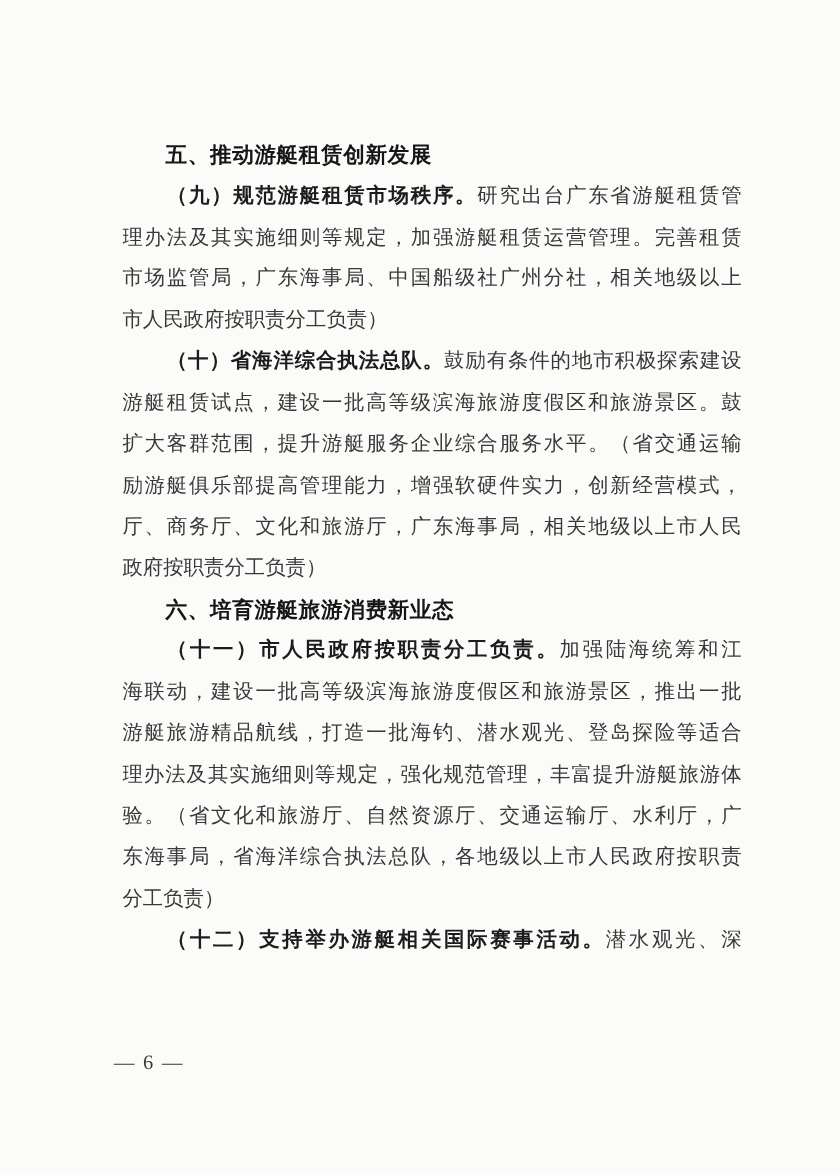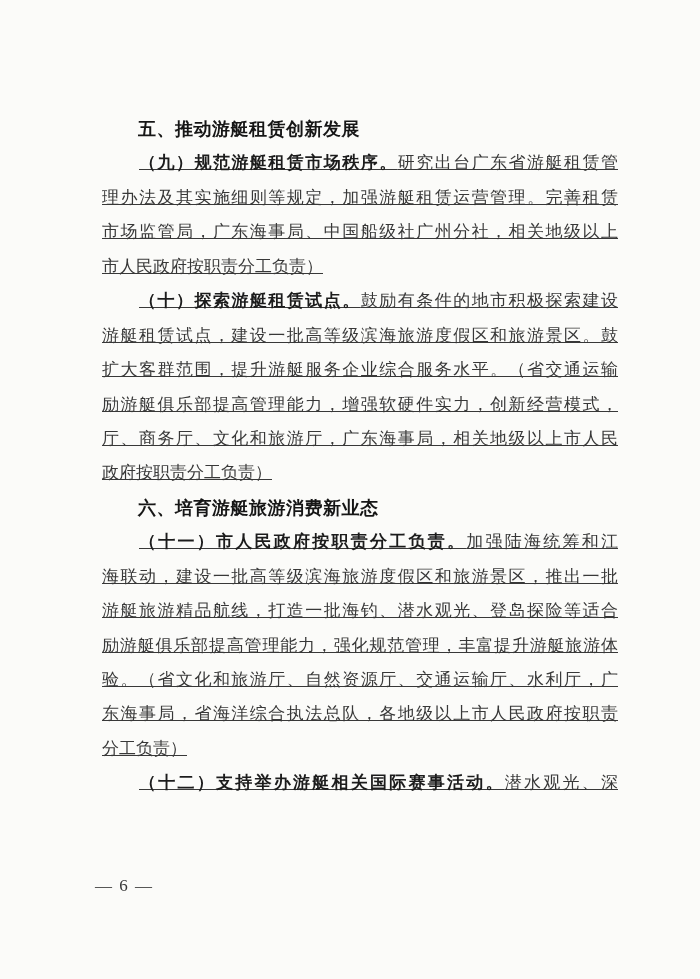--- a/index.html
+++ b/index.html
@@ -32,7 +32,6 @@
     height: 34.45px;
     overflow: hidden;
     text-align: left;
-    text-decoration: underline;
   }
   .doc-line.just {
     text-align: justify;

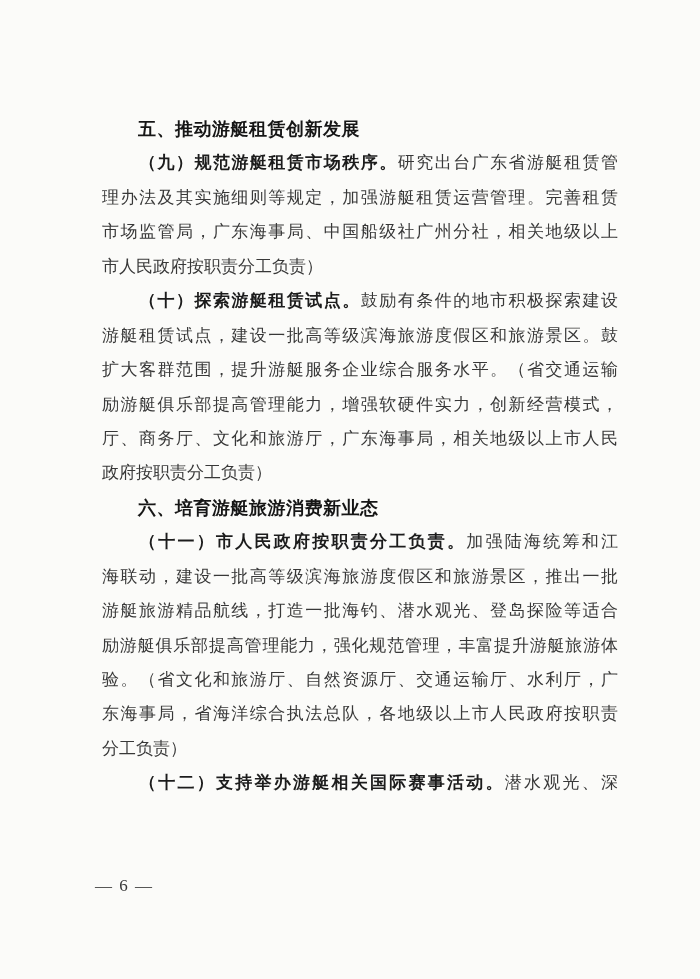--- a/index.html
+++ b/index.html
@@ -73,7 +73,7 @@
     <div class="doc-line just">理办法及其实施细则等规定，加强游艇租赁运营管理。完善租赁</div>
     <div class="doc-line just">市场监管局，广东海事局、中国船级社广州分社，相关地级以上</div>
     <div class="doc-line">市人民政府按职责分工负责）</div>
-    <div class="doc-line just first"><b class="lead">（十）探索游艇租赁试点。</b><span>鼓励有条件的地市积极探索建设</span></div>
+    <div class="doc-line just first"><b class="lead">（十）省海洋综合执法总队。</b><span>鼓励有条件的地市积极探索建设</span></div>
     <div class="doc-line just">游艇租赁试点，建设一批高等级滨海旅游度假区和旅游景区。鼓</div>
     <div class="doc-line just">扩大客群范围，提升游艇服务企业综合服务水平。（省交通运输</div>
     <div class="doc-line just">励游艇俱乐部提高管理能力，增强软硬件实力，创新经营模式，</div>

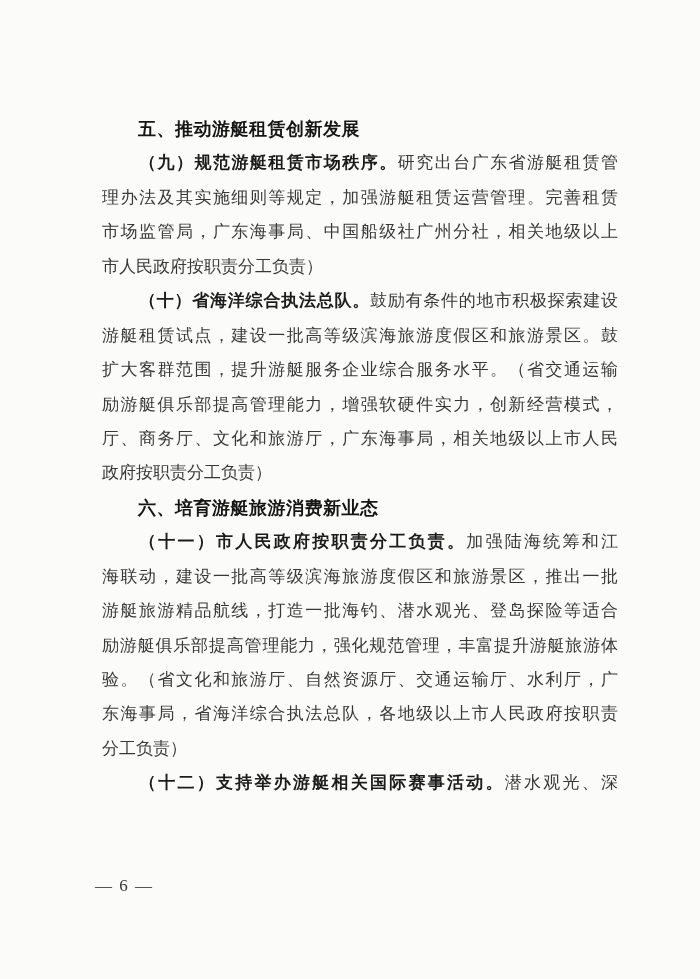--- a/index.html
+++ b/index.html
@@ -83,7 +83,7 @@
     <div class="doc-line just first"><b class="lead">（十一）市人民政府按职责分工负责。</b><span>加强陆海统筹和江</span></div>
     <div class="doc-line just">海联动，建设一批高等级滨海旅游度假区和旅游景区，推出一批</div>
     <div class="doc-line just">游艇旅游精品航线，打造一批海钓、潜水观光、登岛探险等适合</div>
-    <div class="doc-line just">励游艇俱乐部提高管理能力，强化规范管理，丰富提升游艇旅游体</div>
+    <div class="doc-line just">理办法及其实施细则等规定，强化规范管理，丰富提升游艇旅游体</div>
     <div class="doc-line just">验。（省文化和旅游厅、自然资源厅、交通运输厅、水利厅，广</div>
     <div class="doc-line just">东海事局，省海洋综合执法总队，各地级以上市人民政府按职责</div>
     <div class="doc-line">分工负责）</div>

•••

* Exercise brief *
Extract all lines of the records above that include "励游艇俱乐部提高管理能力".

* Answer section *
     <div class="doc-line just">励游艇俱乐部提高管理能力，增强软硬件实力，创新经营模式，</div>
-    <div class="doc-line just">励游艇俱乐部提高管理能力，强化规范管理，丰富提升游艇旅游体</div>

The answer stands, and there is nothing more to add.